[Haskell-cafe] Laziness leaks

Ronald Guida oddron at gmail.com
Tue Jun 3 20:12:12 EDT 2008


Don Stewart wrote:
>> 2. Is there any way to systematically search for or detect laziness
>>    leaks?
>
> Profiling, and looking at the Core. Being explicit about the
> evaluation strategy you want is a fine idea though.

Albert Y. C. Lai wrote
> A true cause of laziness is in accumulating a chain of tail's and
> snocs without intermediate forcing, as observed.

So I just thought of something.  If laziness leads to laziness leaks,
then is there such a thing as a strictness leak?  I realized that the
answer is yes.

A lazy leak is a situation where I'm wasting resources to delay a
sequence of calculations instead of just doing them now.  But in a
strict language, I might waste resources to compute things that I'll
never need.  I would call that a strictness leak.

Now I could ask the dual question, "How do I detect strictness leaks,"
and I would probably get the same answers: profiling, looking at
object code, and being explicit about the evaluation strategy.

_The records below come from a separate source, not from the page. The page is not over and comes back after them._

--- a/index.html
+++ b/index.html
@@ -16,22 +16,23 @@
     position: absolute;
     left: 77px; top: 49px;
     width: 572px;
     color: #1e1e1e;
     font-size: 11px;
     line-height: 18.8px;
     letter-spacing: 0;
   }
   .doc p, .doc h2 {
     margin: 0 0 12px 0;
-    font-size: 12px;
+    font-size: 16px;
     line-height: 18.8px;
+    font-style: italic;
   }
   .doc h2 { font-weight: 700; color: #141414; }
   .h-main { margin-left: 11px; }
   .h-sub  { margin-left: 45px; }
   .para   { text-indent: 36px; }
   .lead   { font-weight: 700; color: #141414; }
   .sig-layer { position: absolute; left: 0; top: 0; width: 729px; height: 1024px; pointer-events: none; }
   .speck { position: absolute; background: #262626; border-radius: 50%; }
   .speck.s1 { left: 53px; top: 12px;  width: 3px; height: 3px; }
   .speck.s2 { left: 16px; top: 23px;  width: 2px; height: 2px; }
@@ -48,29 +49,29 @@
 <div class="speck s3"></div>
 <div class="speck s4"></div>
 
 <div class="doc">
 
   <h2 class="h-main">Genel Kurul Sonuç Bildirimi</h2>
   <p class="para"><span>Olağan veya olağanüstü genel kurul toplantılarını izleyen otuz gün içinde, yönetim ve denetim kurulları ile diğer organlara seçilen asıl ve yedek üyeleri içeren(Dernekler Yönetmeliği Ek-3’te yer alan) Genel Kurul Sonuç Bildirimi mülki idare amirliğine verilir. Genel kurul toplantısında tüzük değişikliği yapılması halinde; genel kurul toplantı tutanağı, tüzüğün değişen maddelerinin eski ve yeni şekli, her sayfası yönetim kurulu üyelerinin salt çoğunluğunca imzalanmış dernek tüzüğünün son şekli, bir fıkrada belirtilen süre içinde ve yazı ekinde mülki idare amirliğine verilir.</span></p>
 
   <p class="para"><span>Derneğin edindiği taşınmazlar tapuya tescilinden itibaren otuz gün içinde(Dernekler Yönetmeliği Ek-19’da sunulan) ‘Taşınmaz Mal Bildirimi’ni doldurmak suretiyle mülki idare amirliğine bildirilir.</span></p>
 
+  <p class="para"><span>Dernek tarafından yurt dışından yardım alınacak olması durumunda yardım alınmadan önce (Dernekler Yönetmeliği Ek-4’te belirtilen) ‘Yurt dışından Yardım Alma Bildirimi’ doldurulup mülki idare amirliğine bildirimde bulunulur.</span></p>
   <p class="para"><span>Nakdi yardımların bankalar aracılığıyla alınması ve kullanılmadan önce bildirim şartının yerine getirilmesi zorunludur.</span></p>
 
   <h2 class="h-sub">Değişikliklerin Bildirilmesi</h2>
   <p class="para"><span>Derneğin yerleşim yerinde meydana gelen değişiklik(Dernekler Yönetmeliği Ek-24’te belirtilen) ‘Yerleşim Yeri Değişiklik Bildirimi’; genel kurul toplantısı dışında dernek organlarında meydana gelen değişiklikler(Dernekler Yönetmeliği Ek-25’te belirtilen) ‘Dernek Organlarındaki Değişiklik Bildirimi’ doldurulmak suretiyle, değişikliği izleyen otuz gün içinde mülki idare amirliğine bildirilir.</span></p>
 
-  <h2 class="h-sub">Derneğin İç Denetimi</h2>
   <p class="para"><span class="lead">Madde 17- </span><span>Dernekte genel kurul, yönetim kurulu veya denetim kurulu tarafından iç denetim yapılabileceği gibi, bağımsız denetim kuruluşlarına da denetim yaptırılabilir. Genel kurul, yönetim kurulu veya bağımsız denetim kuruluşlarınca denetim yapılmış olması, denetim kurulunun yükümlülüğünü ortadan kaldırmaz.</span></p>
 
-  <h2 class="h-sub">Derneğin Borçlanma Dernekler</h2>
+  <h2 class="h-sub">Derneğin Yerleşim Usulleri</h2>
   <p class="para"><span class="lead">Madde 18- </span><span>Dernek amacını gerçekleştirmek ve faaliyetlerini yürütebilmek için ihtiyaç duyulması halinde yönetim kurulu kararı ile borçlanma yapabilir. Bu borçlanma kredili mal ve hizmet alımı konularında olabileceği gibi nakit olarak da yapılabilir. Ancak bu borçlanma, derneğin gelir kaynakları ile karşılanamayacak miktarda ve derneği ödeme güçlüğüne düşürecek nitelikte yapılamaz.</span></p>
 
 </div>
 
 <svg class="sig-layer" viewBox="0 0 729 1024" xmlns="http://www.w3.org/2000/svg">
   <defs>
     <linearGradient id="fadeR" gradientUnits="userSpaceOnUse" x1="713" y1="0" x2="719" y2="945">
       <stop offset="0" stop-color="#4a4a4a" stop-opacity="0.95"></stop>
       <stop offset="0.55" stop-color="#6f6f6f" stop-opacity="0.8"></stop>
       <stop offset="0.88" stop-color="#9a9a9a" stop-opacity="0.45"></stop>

Both types of leaks share a lot in common.  In both cases, I'm wasting
resources.  If I have a real-time system, then either type of leak can
cause me to a miss a deadline.

With a strict evaluation strategy, I might miss a nearby deadline
because I'm busy calculating things that I don't need until the
distant future.

With a lazy evaluation strategy, I might miss a distant deadline
because I'm lazily putting off a calculation now.

If I were a college student, then this would be a laziness leak:

  Professor X assigns a report, due in a month.  Two days before the
  report is due, I'll head to the drugstore, load up on caffeine, and
  work for 48 hours straight to get it done.

And this would be a strictness leak:

  Professor X assigns a report, due in a month.  As soon as I leave
  the classroom, I'll head to the drugstore, load up on caffeine, and
  work for 48 hours straight to get it done.

And this would be an effective solution:

  Professor X assigns a report, due in a month.  I'll select 15 days,
  spaced out over the next month, and allocate four hours per day to
  work on the report.

By default, a lazy language will procrastinate.  By default, a strict
language will "anticrastinate".  Either way, I can waste resources by
blindly accepting the default time management plan.

So the real question is "How do I avoid laziness leaks or strictness
leaks" and apparently, the real answers are (1) learn how to
recognize when the default plan will waste resources, and (2) learn
how to express reasonable evaluation strategies in code.

I would ask, "how do I examine the evaluation order of my code", but
the answer is already available: use a debugger.  Haskell already has
debugging tools that do exactly what I need.
(http://www.haskell.org/haskellwiki/Debugging)

In particular, HOOD looks extremely interesting.